A managed protocol for treatment of deceased potential donors reduces the incidence of cardiac arrest before organ explant

Glauco Adrieno Westphal Viviane Renata Zaclikevis Kalinca Daberkow Vieira Rodrigo de Brito Cordeiro Marina Borges W. Horner Thamy Pellizzaro de Oliveira Robson Duarte Geonice Sperotto Georgiana da Silveira Milton Caldeira Filho Elisabeth Coll Santiago Yus-Teruel About the authors

OBJECTIVE: To assess the effect of the application of a managed protocol for the maintenance care of deceased potential multiple organ donors at two hospitals. METHODS: A before (Phase 1)/after (Phase 2) study conducted at two general hospitals, which included consecutively potential donors admitted to two intensive care units. In Phase 1 (16 months), the data were collected retrospectively, and the maintenance care measures of the potential donors were instituted by the intensivists. In Phase 2 (12 months), the data collection was prospective, and a managed protocol was used for maintenance care. The two phases were compared in terms of their demographic variables, physiological variables at diagnosis of brain death and the end of the process, time to performance of brain death confirmatory test and end of the process, adherence to bundles of maintenance care essential measures, losses due to cardiac arrest, family refusal, contraindications, and the conversion rate of potential into actual donors. Student's t- and chi-square tests were used, and p-value < 0.05 was considered to be significant. RESULTS: A total of 42 potential donors were identified (18 in Phase 1 and 24 in Phase 2). The time interval between the first clinical assessment and the recovery decreased in Phase 2 (Phase 1: 35.0±15.5 hours versus Phase 2: 24.6±6.2 hours; p = 0.023).
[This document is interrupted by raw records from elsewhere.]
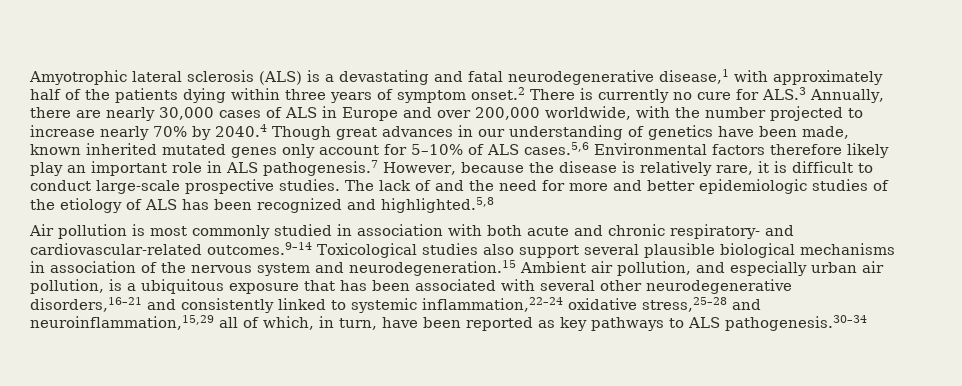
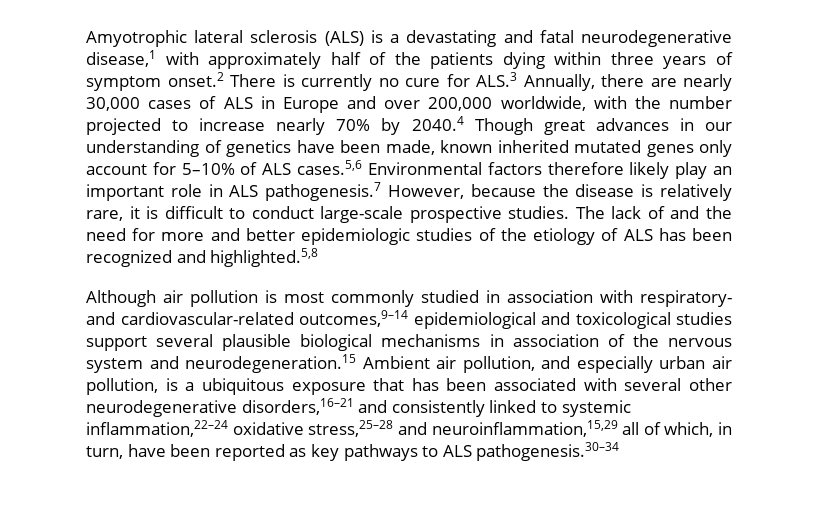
- Air pollution is most commonly studied in association with both acute and chronic respiratory- and cardiovascular-related outcomes.9–14 Toxicological studies also support several plausible biological mechanisms in association of the nervous system and neurodegeneration.15 Ambient air pollution, and especially urban air pollution, is a ubiquitous exposure that has been associated with several other neurodegenerative disorders,16–21 and consistently linked to systemic inflammation,22–24 oxidative stress,25–28 and neuroinflammation,15,29 all of which, in turn, have been reported as key pathways to ALS pathogenesis.30–34
+ Although air pollution is most commonly studied in association with respiratory- and cardiovascular-related outcomes,9–14 epidemiological and toxicological studies support several plausible biological mechanisms in association of the nervous system and neurodegeneration.15 Ambient air pollution, and especially urban air pollution, is a ubiquitous exposure that has been associated with several other neurodegenerative disorders,16–21 and consistently linked to systemic inflammation,22–24 oxidative stress,25–28 and neuroinflammation,15,29 all of which, in turn, have been reported as key pathways to ALS pathogenesis.30–34

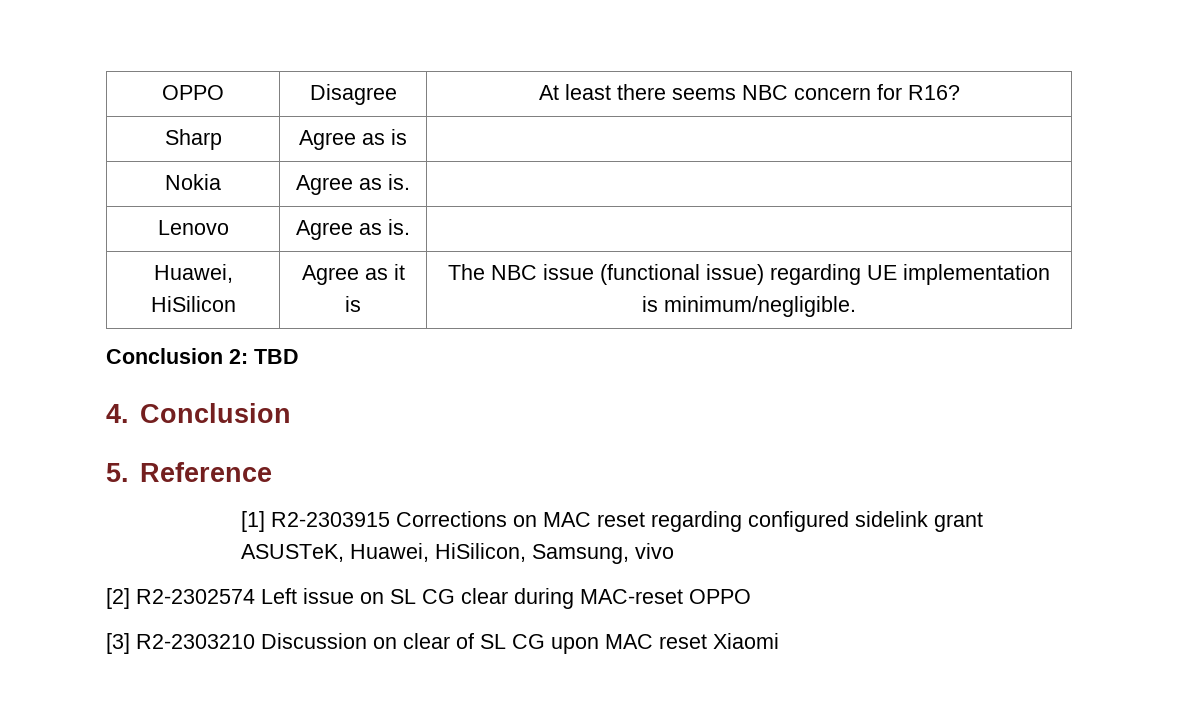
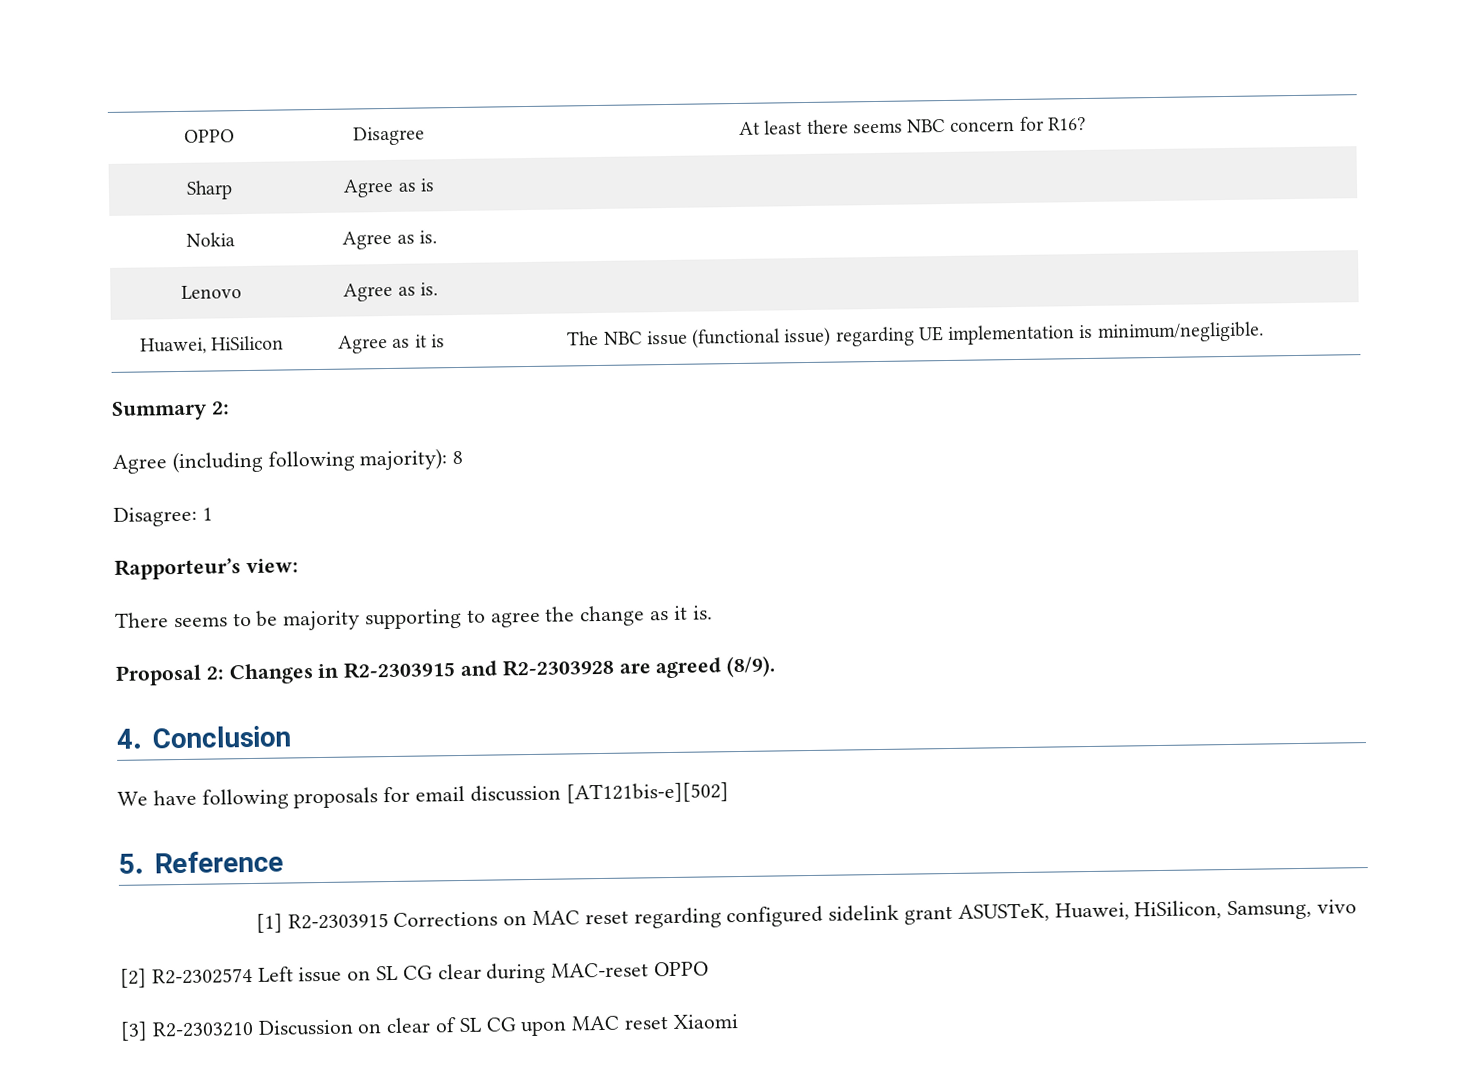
- Conclusion 2: TBD
+ Summary 2:
+ Agree (including following majority): 8
+ Disagree: 1
+ Rapporteur’s view:
+ There seems to be majority supporting to agree the change as it is.
+ Proposal 2: Changes in R2-2303915 and R2-2303928 are agreed (8/9).
  4. Conclusion
+ We have following proposals for email discussion [AT121bis-e][502]

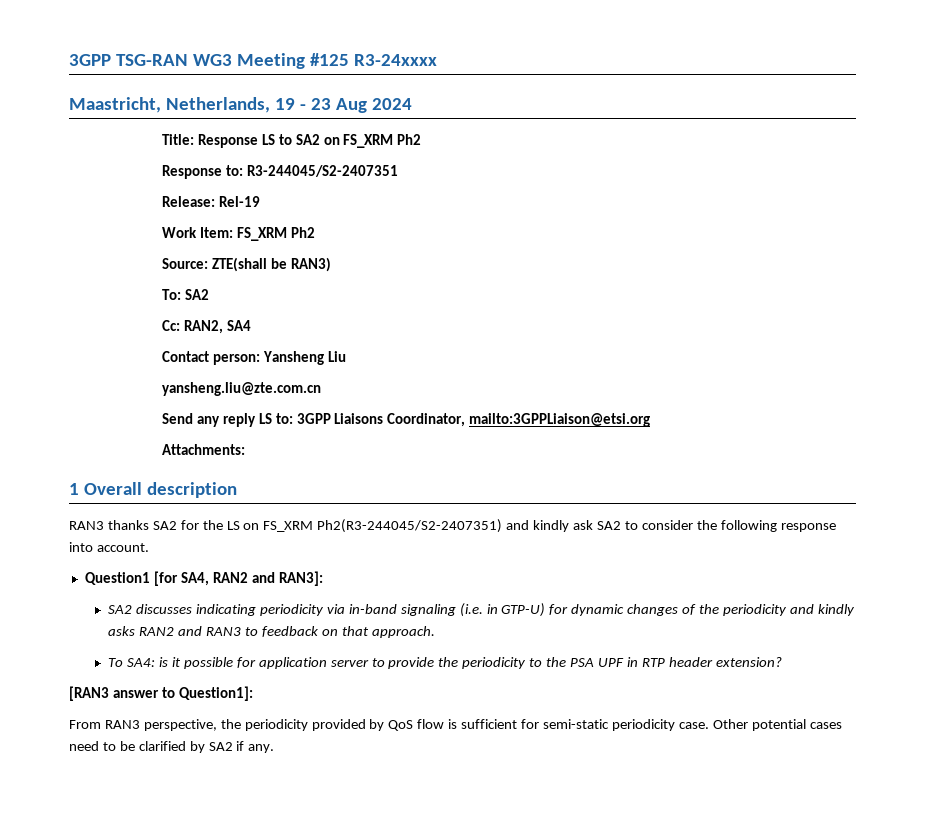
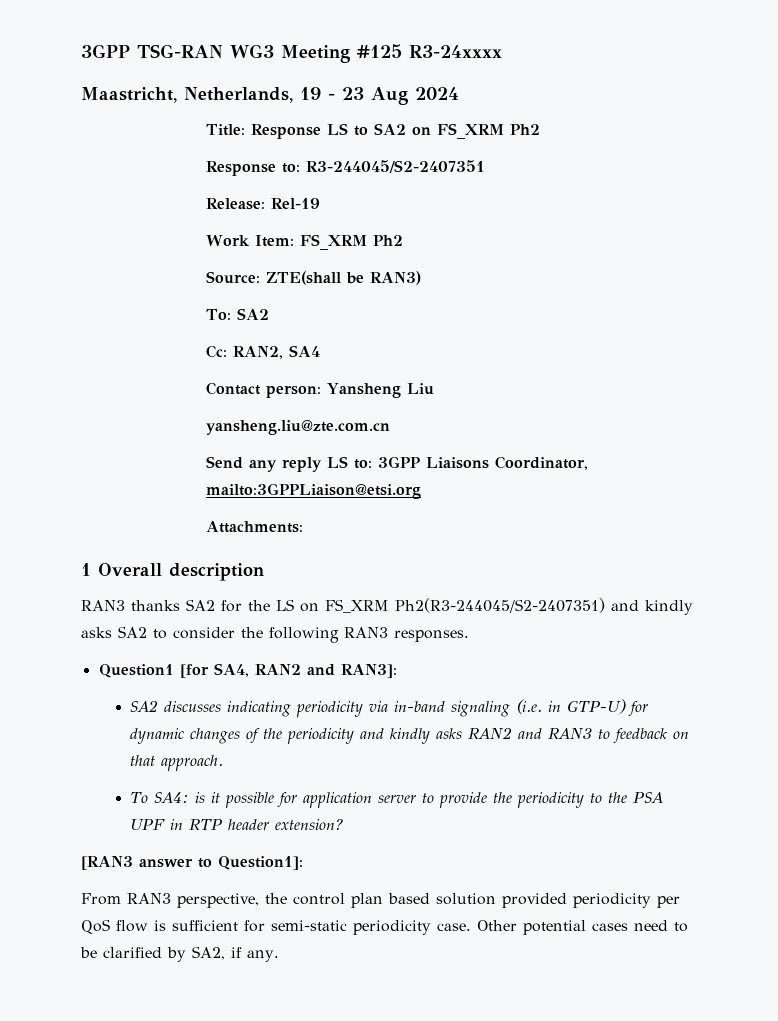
- RAN3 thanks SA2 for the LS on FS_XRM Ph2(R3-244045/S2-2407351) and kindly ask SA2 to consider the following response into account.
+ RAN3 thanks SA2 for the LS on FS_XRM Ph2(R3-244045/S2-2407351) and kindly asks SA2 to consider the following RAN3 responses.
- From RAN3 perspective, the periodicity provided by QoS flow is sufficient for semi-static periodicity case.
+ From RAN3 perspective, the control plan based solution provided periodicity per QoS flow is sufficient for semi-static periodicity case.
- Other potential cases need to be clarified by SA2 if any.
+ Other potential cases need to be clarified by SA2, if any.

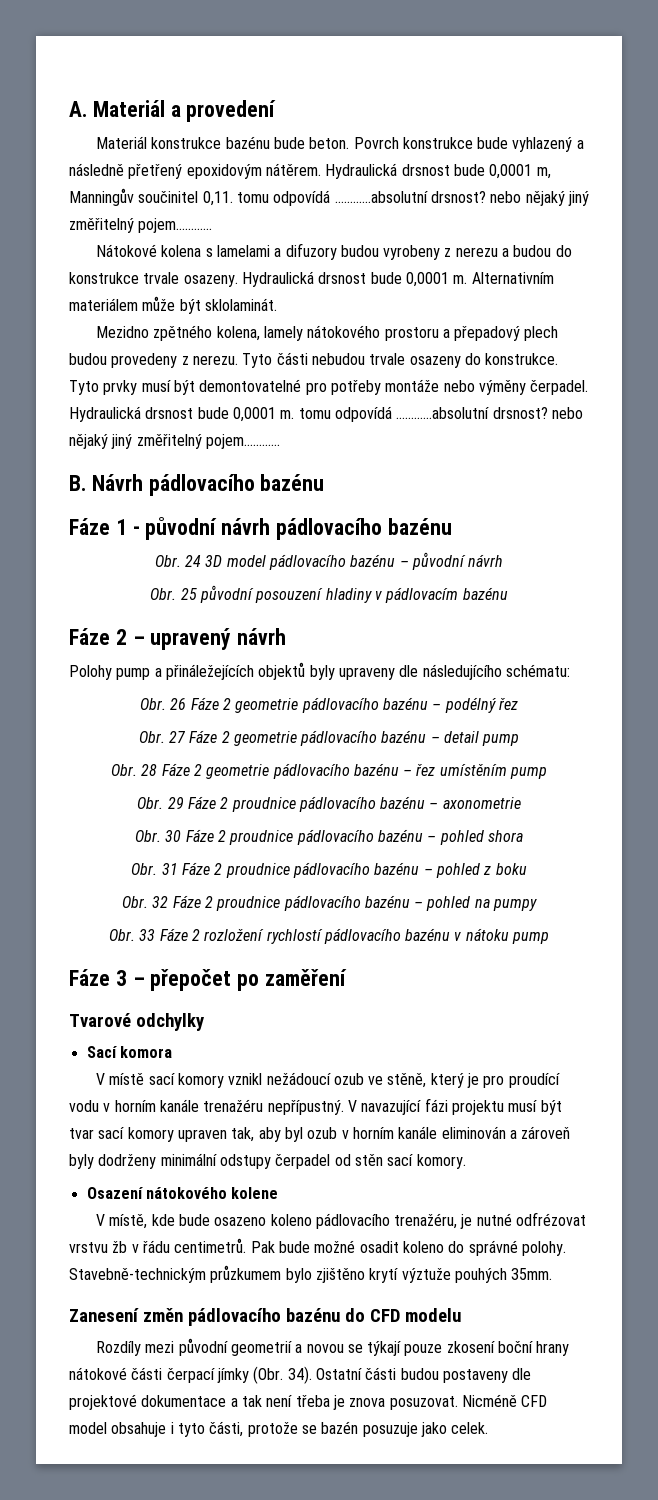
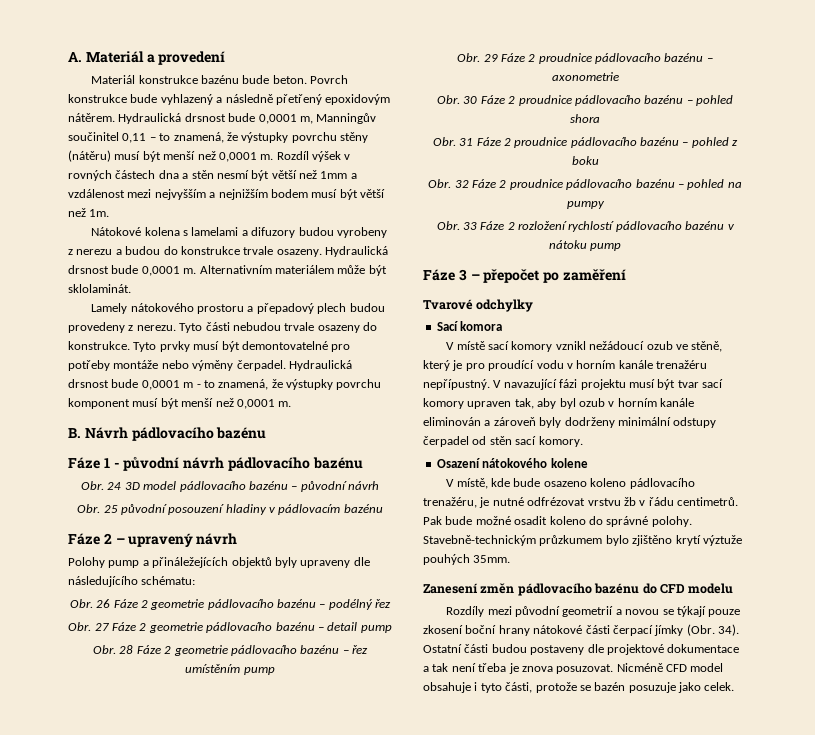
- Hydraulická drsnost bude 0,0001 m, Manningův součinitel 0,11. tomu odpovídá …………absolutní drsnost? nebo nějaký jiný změřitelný pojem…………
+ Hydraulická drsnost bude 0,0001 m, Manningův součinitel 0,11 – to znamená, že výstupky povrchu stěny (nátěru) musí být menší než 0,0001 m. Rozdíl výšek v rovných částech dna a stěn nesmí být větší než 1mm a vzdálenost mezi nejvyšším a nejnižším bodem musí být větší než 1m.
- Mezidno zpětného kolena, lamely nátokového prostoru a přepadový plech budou provedeny z nerezu.
+ Lamely nátokového prostoru a přepadový plech budou provedeny z nerezu.
- Hydraulická drsnost bude 0,0001 m. tomu odpovídá …………absolutní drsnost? nebo nějaký jiný změřitelný pojem…………
+ Hydraulická drsnost bude 0,0001 m - to znamená, že výstupky povrchu komponent musí být menší než 0,0001 m.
Adherence increased to 10 out of the 19 essential items of maintenance care, and losses due to cardiac arrest also decreased in Phase 2 (Phase 1: 27.8 versus 0% in Phase 2; p = 0.006), while the convertion rate increased (Phase 1: 44.4 versus 75% in Phase 2; p = 0.044). The losses due to family refusal and medical contraindication did not vary. CONCLUSION: The adoption of a managed protocol focused on the application of essential measures for the care of potential deceased donors might reduce the loss of potential donors due to cardiac arrest.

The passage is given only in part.